Ecce Romani is a reading-based Latin program. The first two books feature the Cornelians, a rich family from Rome during the late 1st century CE. The third book focuses on Roman stories and mythology. The title of the series translates to Look! The Romans!

== Formatting ==
Each chapter in Ecce Romani features a story written in Latin. Under it is a list of new or unfamiliar words in the text, with translations and short descriptions about the word. This will be followed by a grammar lesson, relating to the passage, and grammar practice. The chapter will then end with either cultural information, historical information, or something similar.

== Synopses ==

=== Ecce Romani I ===
The first book opens introducing the reader to the Cornelian family: Gaius, a Roman senator, Aurelia, the mother of two children, Cornelia, the younger sister of Marcus, who is the eldest child of the family. They are caring for Sextus, a boy whose mother died in the eruption of Mount Vesuvius in Pompeii, and whose father is away in the army, stationed in Asia Minor.

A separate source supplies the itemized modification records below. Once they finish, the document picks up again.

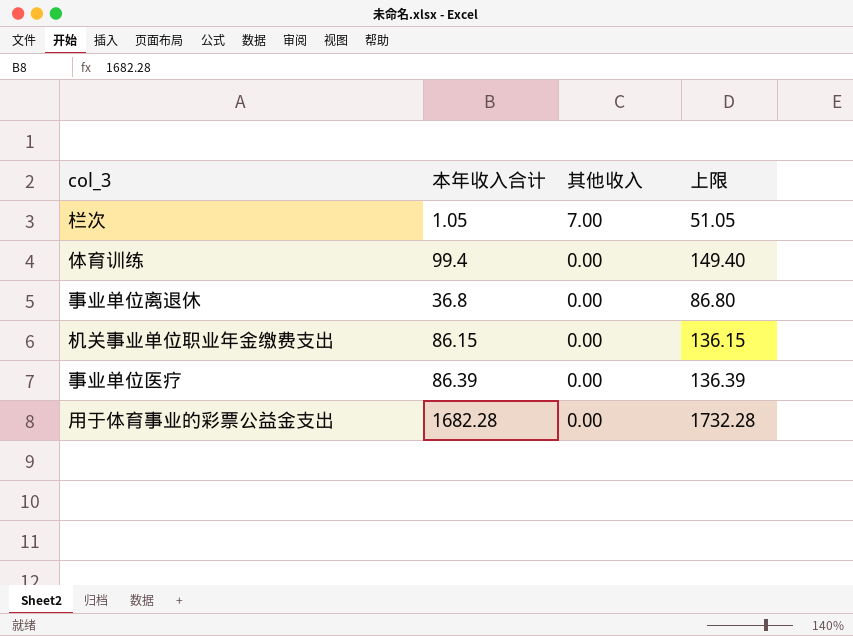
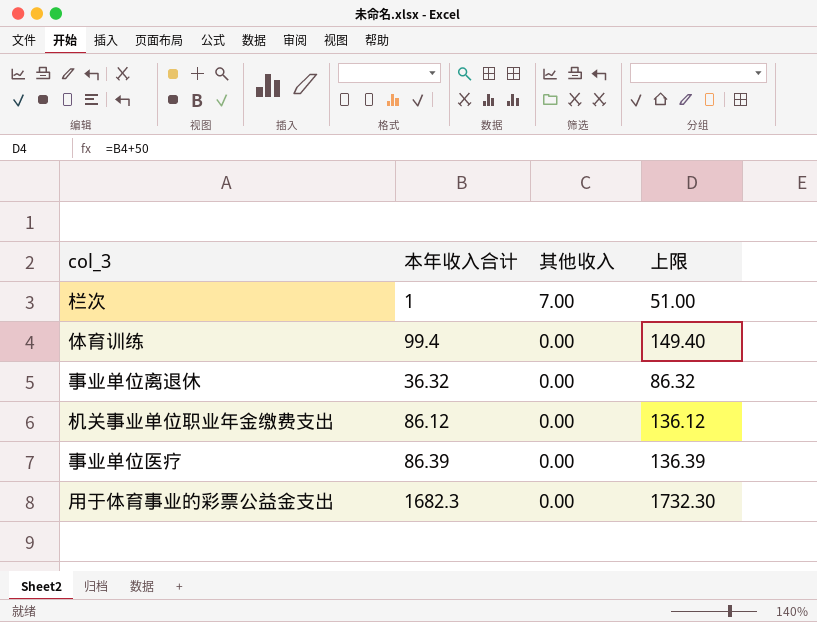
栏次 | 本年收入合计: 1.05 -> 1
栏次 | 上限: 51.05 -> 51.00
事业单位离退休 | 本年收入合计: 36.8 -> 36.32
事业单位离退休 | 上限: 86.80 -> 86.32
机关事业单位职业年金缴费支出 | 本年收入合计: 86.15 -> 86.12
机关事业单位职业年金缴费支出 | 上限: 136.15 -> 136.12
用于体育事业的彩票公益金支出 | 本年收入合计: 1682.28 -> 1682.3
用于体育事业的彩票公益金支出 | 上限: 1732.28 -> 1732.30

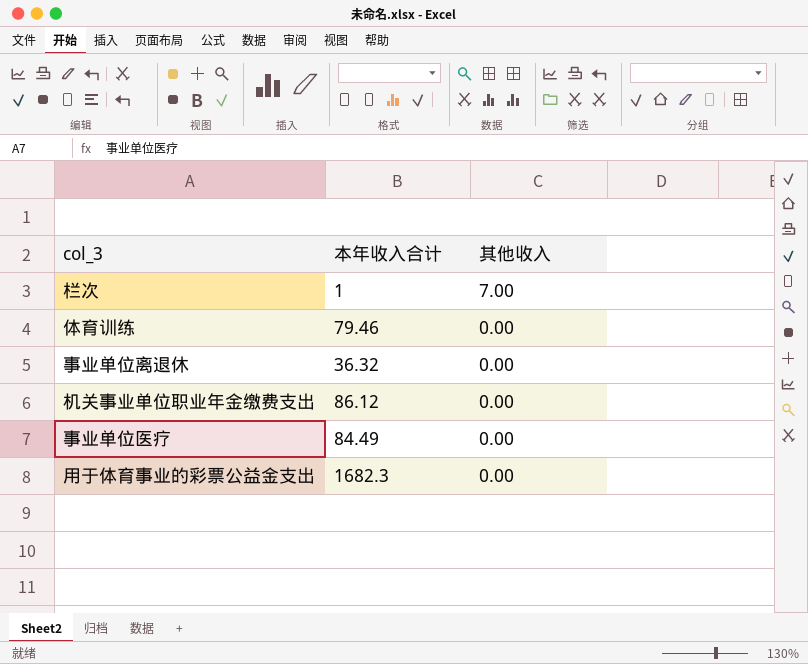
column 上限 | formula: [本年收入合计] + 50 -> none
体育训练 | 本年收入合计: 99.4 -> 79.46
事业单位医疗 | 本年收入合计: 86.39 -> 84.49

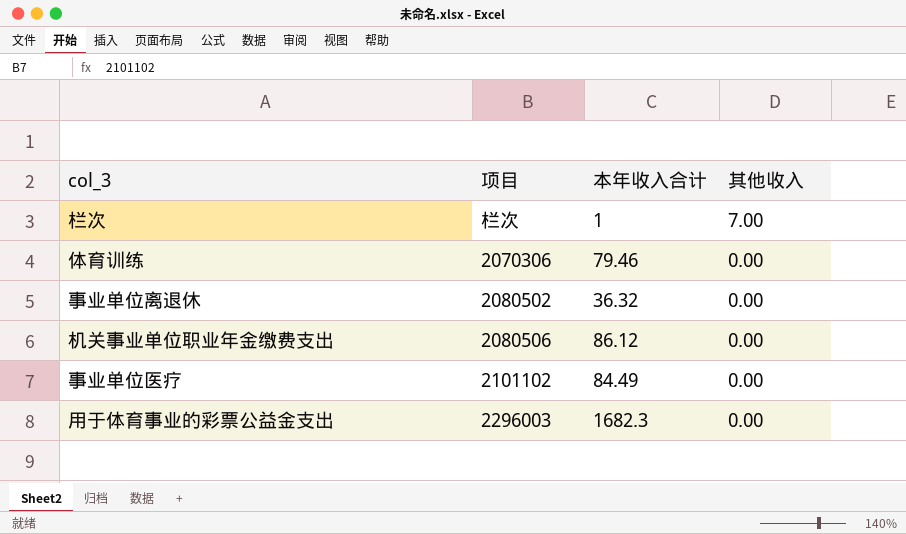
column 项目 | position: none -> 2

Gaius is told that he must return to Rome immediately, due to a session of the Senate being called by the emperor. The carriage the family is traveling in crashes in a ditch, where they remain for a large duration of the story. After several chapters, the carriage is eventually fixed. The family eventually reaches Rome, where they are greeted by Titus, Gaius' father.

=== Ecce Romani II ===
The Cornelius family reaches the city of Rome after leaving their country estate in Baiae, where they see famous Roman sites. The boys learn about the dangers of the city, including urban fires and theft/robbery. Sextus runs after a thief who took his clothes from a bath house.

== Publication history ==
The series began in 1971 with the publication of Ecce Romani 1: Meeting the Family.